For local government purposes, since 1 April 2023, the village comes under the unitary authority of Somerset Council. Prior to this, it was part of the non-metropolitan district of Somerset West and Taunton (formed on 1 April 2019) and, before this, the district of Taunton Deane (established under the Local Government Act 1972). From 1894-1974, for local government purposes, Nynehead was part of Wellington Rural District.
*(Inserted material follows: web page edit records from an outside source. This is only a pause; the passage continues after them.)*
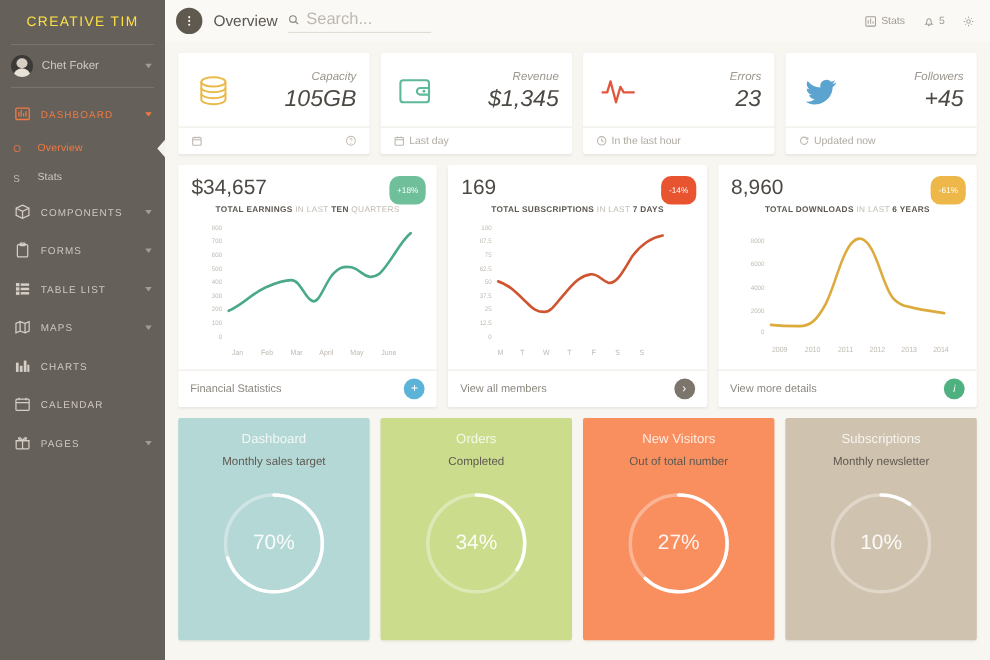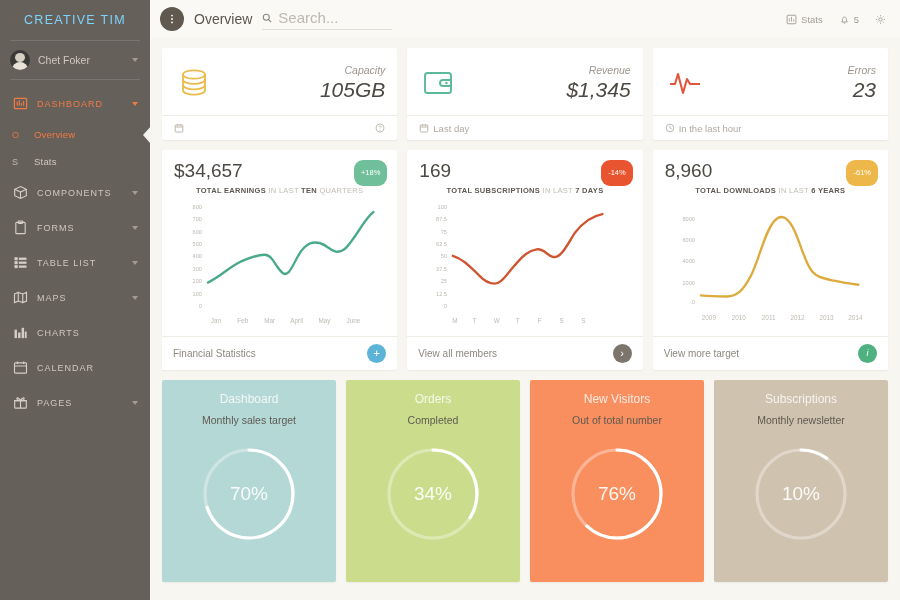--- a/index.html
+++ b/index.html
@@ -15,21 +15,21 @@
   .sidebar {
     width: 150px; height: 600px;
     background: #66605a;
     flex: 0 0 150px;
     position: relative;
     overflow: hidden;
   }
   .brand {
     height: 40px;
     display: flex; align-items: center; justify-content: center;
-    color: #7dd3fc;
+    color: #fde047;
     font-size: 12.5px; letter-spacing: 1.3px; font-weight: 400;
   }
   .sb-divider { height: 1px; background: rgba(255,255,255,.13); margin: 0 10px; }
   .user-row {
     display: flex; align-items: center; gap: 8px;
     padding: 10px 12px 10px 10px; height: 38px;
   }
   .avatar {
     width: 20px; height: 20px; border-radius: 50%;
     background: #3c3a36; flex: 0 0 20px;
@@ -436,20 +436,42 @@
             <span class="ft">
               <svg viewBox="0 0 10 10" fill="none" stroke="#bdb7af" stroke-width="1">
                 <circle cx="5" cy="5" r="3.8"></circle>
                   <path d="M5 2.8V5l1.8 1.1"></path>
               </svg>
               <span>In the last hour</span>
             </span>
           </div>
         </div>
 
+        <div class="stat-card">
+          <div class="stat-top">
+            <div class="stat-ico">
+              <svg viewBox="0 0 40 34" fill="#5ba4cf">
+                <path d="M34 9.2c-1 .5-2.1.8-3.3 1a5.7 5.7 0 0 0 2.5-3.2c-1.1.7-2.3 1.1-3.6 1.4a5.7 5.7 0 0 0-9.7 5.2A16.1 16.1 0 0 1 8.2 7.6a5.7 5.7 0 0 0 1.8 7.6c-.9 0-1.8-.3-2.6-.7a5.7 5.7 0 0 0 4.6 5.6c-.9.2-1.8.3-2.6.1a5.7 5.7 0 0 0 5.3 4 11.5 11.5 0 0 1-8.4 2.3A16.2 16.2 0 0 0 31 13.2c1.2-.9 2.2-2 3-3.2z"></path>
+              </svg>
+            </div>
+            <div class="stat-text">
+              <div class="stat-label">Followers</div>
+              <div class="stat-value">+45</div>
+            </div>
+          </div>
+          <div class="stat-foot">
+            <span class="ft">
+              <svg viewBox="0 0 10 10" fill="none" stroke="#bdb7af" stroke-width="1">
+                <path d="M8.3 5a3.3 3.3 0 1 1-1-2.4"></path>
+                  <path d="M8.4 1.6v1.9H6.5"></path>
+              </svg>
+              <span>Updated now</span>
+            </span>
+          </div>
+        </div>
 
       </div>
 
       <div class="chart-row">
 
         <div class="chart-card">
           <div class="chart-head">
             <div class="chart-big"><span>$</span><span>34,657</span></div>
             <div class="badge" style="background:#6fbf9a">+18%</div>
             <div class="chart-sub">
@@ -554,21 +576,21 @@
                 <text class="axx" x="52" y="115" text-anchor="middle">2009</text>
                 <text class="axx" x="82" y="115" text-anchor="middle">2010</text>
                 <text class="axx" x="112" y="115" text-anchor="middle">2011</text>
                 <text class="axx" x="141" y="115" text-anchor="middle">2012</text>
                 <text class="axx" x="170" y="115" text-anchor="middle">2013</text>
                 <text class="axx" x="199" y="115" text-anchor="middle">2014</text>
               </g>
             </svg>
           </div>
           <div class="chart-foot">
-            <span>View more target</span>
+            <span>View more details</span>
             <span class="fab" style="background:#4fb080;font-size:9px;font-style:italic">i</span>
           </div>
         </div>
 
       </div>
 
       <div class="prog-row">
 
         <div class="prog-card" style="background:#b4d8d6">
           <div class="prog-title">Dashboard</div>
@@ -595,21 +617,21 @@
         </div>
 
         <div class="prog-card" style="background:#f98e5e">
           <div class="prog-title">New Visitors</div>
           <div class="prog-desc">Out of total number</div>
           <div class="gauge">
             <svg viewBox="0 0 104 104">
               <circle cx="52" cy="52" r="44" fill="none" stroke="rgba(255,255,255,0.35)" stroke-width="3.2"></circle>
               <circle cx="52" cy="52" r="44" fill="none" stroke="#ffffff" stroke-width="3.2" stroke-linecap="round" stroke-dasharray="171.4 298.6"></circle>
             </svg>
-            <div class="gauge-val">76%</div>
+            <div class="gauge-val">27%</div>
           </div>
         </div>
 
         <div class="prog-card" style="background:#cfc2ae">
           <div class="prog-title">Subscriptions</div>
           <div class="prog-desc">Monthly newsletter</div>
           <div class="gauge">
             <svg viewBox="0 0 104 104">
               <circle cx="52" cy="52" r="44" fill="none" stroke="rgba(255,255,255,0.35)" stroke-width="3.2"></circle>
               <circle cx="52" cy="52" r="44" fill="none" stroke="#ffffff" stroke-width="3.2" stroke-linecap="round" stroke-dasharray="27.6 348.4"></circle>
It is also part of the Tiverton and Minehead county constituency represented in the House of Commons of the Parliament of the United Kingdom. It elects one Member of Parliament (MP) by the first past the post system of election.

==Landmarks==
Nynehead Court dates from the late 14th century with major additions in 1675 and the 18th century. The Nynehead Hollow is another prominent landmark in the village. It is believed that the "Hollow" was dug out by the Sandford family in the hope of making Nynehead Court quicker to get to from the servant houses which were situated in east Nynehead.

==Religious sites==

The church, dedicated to All Saints, is a small structure built of mostly of local red Permo-Triassic rock, probably on the site of an earlier church, with a square tower containing five bells. The interior of the church contains some monuments to the Sandford family of Nynehead Court.

==Sandford family==

The best known member of the Sandford family is probably the Reverend John Sandford, who was vicar of Nynehead from 1811 to 1834. From 1819 onwards he was largely an absentee clergyman living in Italy, where he made a controversial marriage to Elizabeth Georgiana Morgan, who had been divorced in scandalous circumstances by her first husband, Valentine Lawless, 2nd Baron Cloncurry, after admitting to adultery with a neighbour. They had one daughter, Anna, Lady Methuen.